> _SOURCE MATERIAL_:
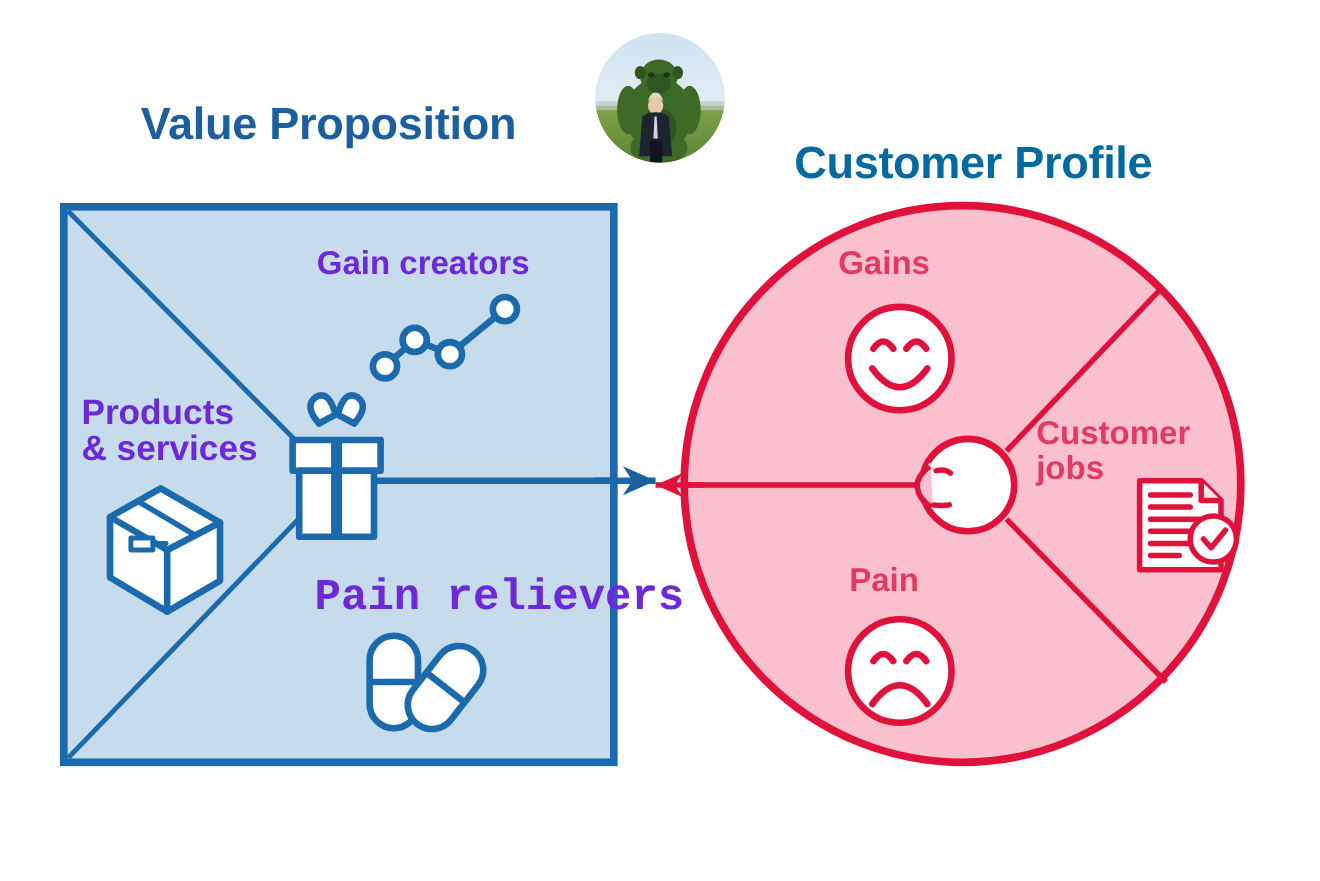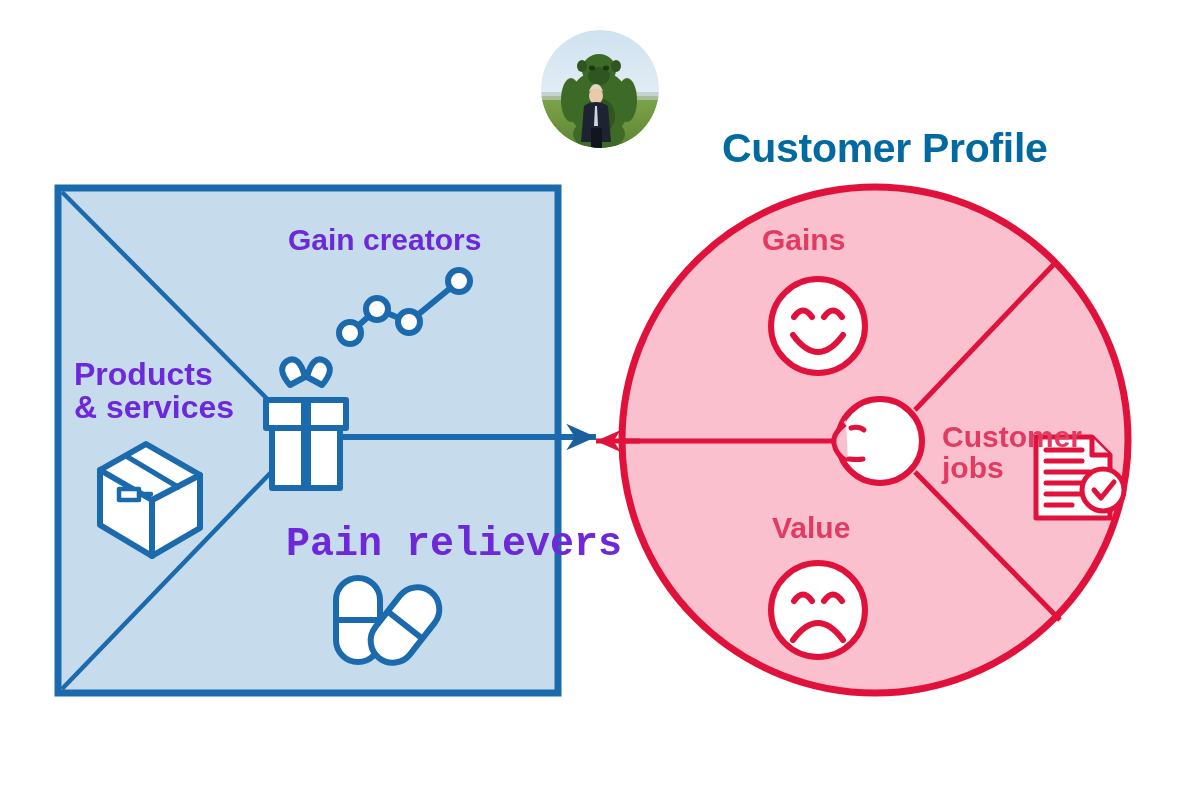--- a/index.html
+++ b/index.html
@@ -67,27 +67,28 @@
     line-height: 1.04;
   }
   .lbl-blue { color: #6d28d9; }
   .lbl-pink { color: #e33a62; }
 
   #lbl-gain-creators { left: 288px; top: 224px; font-size: 30px; }
   #lbl-products      { left: 74px;  top: 358px; font-size: 32px; white-space: normal; width: 200px; }
   #lbl-pain-rel      { left: 286px; top: 524px; font-size: 40px; font-family: Liberation Mono, monospace; }
   #lbl-gains         { left: 762px; top: 224px; font-size: 30px; }
   #lbl-pains         { left: 772px; top: 512px; font-size: 30px; }
-  #lbl-cust-jobs     { left: 942px; top: 379px; font-size: 30px; white-space: normal; width: 175px; margin-top: 42px; }
+  #lbl-cust-jobs     { left: 942px; top: 379px; font-size: 30px; white-space: normal; width: 175px; }
 </style>
 </head>
 <body>
 
 <div id="canvas">
 
+  <div class="title" id="title-vp">Value Proposition</div>
   <div class="title" id="title-cp">Customer Profile</div>
 
   <div id="avatar">
     <svg width="118" height="118" viewBox="0 0 118 118">
       <defs>
         <clipPath id="avClip">
             <circle cx="59" cy="59" r="59"></circle>
           </clipPath>
         <linearGradient id="skyG" x1="0" y1="0" x2="0" y2="1">
           <stop offset="0%" stop-color="#cfe2f0"></stop>
@@ -238,17 +239,17 @@
 
   <div class="lbl lbl-blue" id="lbl-gain-creators">Gain creators</div>
 
   <div class="lbl lbl-blue" id="lbl-products" style="white-space: pre-line;">Products
 &amp; services</div>
 
   <div class="lbl lbl-blue" id="lbl-pain-rel">Pain relievers</div>
 
   <div class="lbl lbl-pink" id="lbl-gains">Gains</div>
 
-  <div class="lbl lbl-pink" id="lbl-pains">Value</div>
+  <div class="lbl lbl-pink" id="lbl-pains">Pain</div>
 
   <div class="lbl lbl-pink" id="lbl-cust-jobs">Customer jobs</div>
 
 </div>
 
 </body></html>

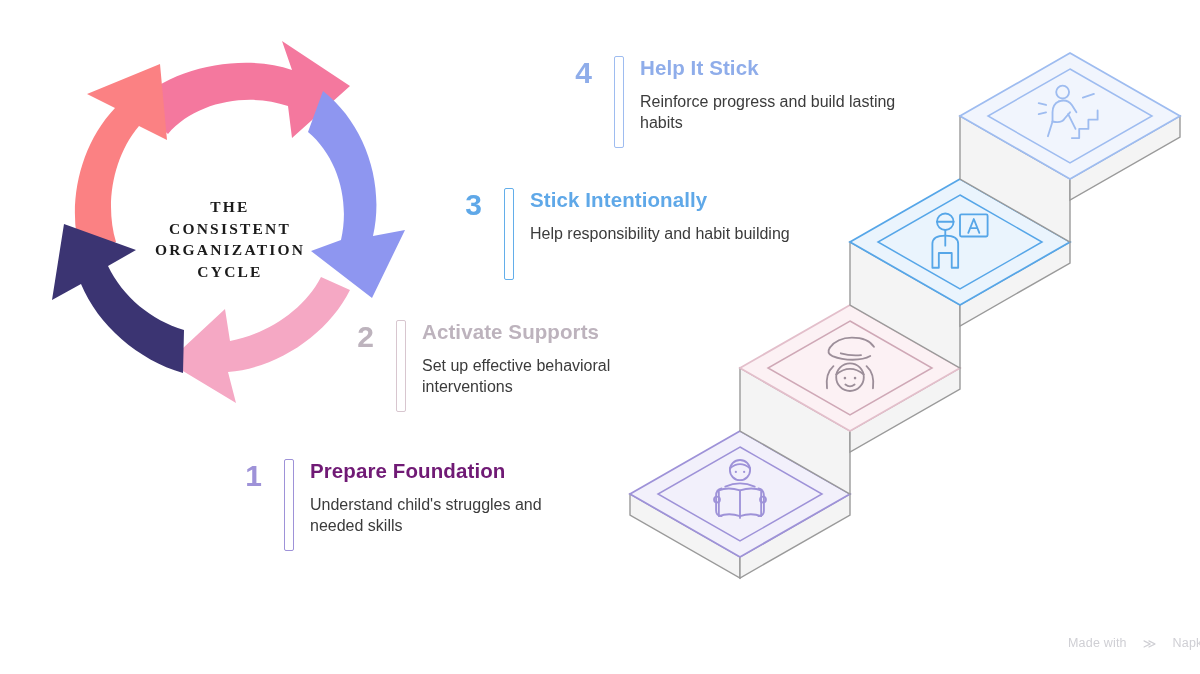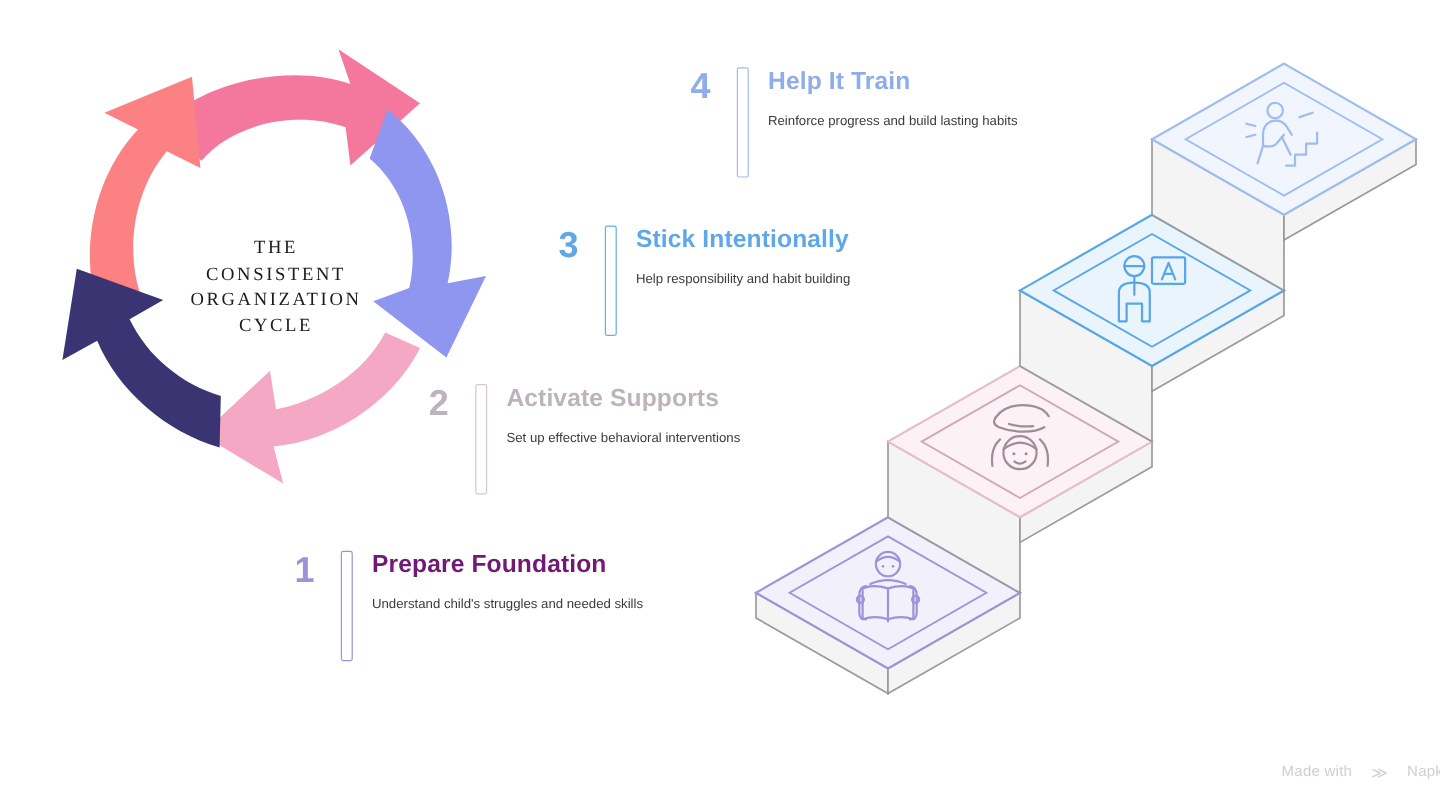--- a/index.html
+++ b/index.html
@@ -10,36 +10,36 @@
   }
   .stage{position:absolute;left:0;top:0;width:1200px;height:674px;}
 
   
   #cycle-wrap{position:absolute;left:20px;top:28px;width:420px;height:400px;}
   #cycle-svg{position:absolute;left:0;top:0;}
   #cycle-label{
     position:absolute;left:105px;top:168px;width:210px;text-align:center;
     font-family:"Liberation Serif", serif;
     font-size:15.5px;line-height:21.5px;letter-spacing:2.2px;
-    color:#1b1b1b;font-weight:400;white-space:pre-line;
+    color:#1b1b1b;font-weight:700;white-space:pre-line;
   }
 
   
   .step{position:absolute;display:flex;align-items:flex-start;}
   .step-num{
     font-size:30px;font-weight:700;line-height:1;
     width:34px;text-align:right;margin-top:2px;flex:0 0 auto;
   }
   .step-bar{
     width:10px;height:92px;border-radius:2px;border:1.6px solid #000;
     background:#ffffff;margin:0 16px 0 22px;flex:0 0 auto;box-sizing:border-box;
   }
   .step-body{flex:1 1 auto;padding-top:1px;}
   .step-title{font-size:20.5px;font-weight:700;line-height:1.12;margin:0 0 11px 0;letter-spacing:.1px;}
-  .step-desc{font-size:11px;line-height:21.5px;color:#3b3b3b;max-width:265px;margin:0;text-align:center;}
+  .step-desc{font-size:16px;line-height:21.5px;color:#3b3b3b;max-width:265px;margin:0;}
 
   #step-1{left:228px;top:459px;}
   #step-2{left:340px;top:320px;}
   #step-3{left:448px;top:188px;}
   #step-4{left:558px;top:56px;}
 
   
   #stairs{position:absolute;left:612px;top:22px;width:588px;height:580px;}
 
   
@@ -98,21 +98,21 @@
     <div class="step-body">
       <p class="step-title" style="color:#5fa8e8;">Stick Intentionally</p>
       <p class="step-desc">Help responsibility and habit building</p>
     </div>
   </div>
 
   <div class="step" id="step-4">
     <div class="step-num" style="color:#8fadea;">4</div>
     <div class="step-bar" style="border-color:#9ebcf0;background:#ffffff;"></div>
     <div class="step-body">
-      <p class="step-title" style="color:#8fadea;">Help It Train</p>
+      <p class="step-title" style="color:#8fadea;">Help It Stick</p>
       <p class="step-desc">Reinforce progress and build lasting habits</p>
     </div>
   </div>
 
   <svg id="stairs" width="588" height="580" viewBox="0 0 588 580">
 
     <g>
       <path fill="#f4f4f4" stroke="#9a9a9a" stroke-width="1.4" d="M18 472 L128 535 L128 556 L18 493 Z"></path>
       <path fill="#f4f4f4" stroke="#9a9a9a" stroke-width="1.4" d="M128 535 L238 472 L238 493 L128 556 Z"></path>
       <path fill="#f2f0fb" stroke="#9e92d8" stroke-width="1.8" d="M128 409 L238 472 L128 535 L18 472 Z"></path>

> _THE TASK_: Among the entries above, how many lines include the word "spacing"? Give the number with no comment.

> _COMPLETED TASK_: 2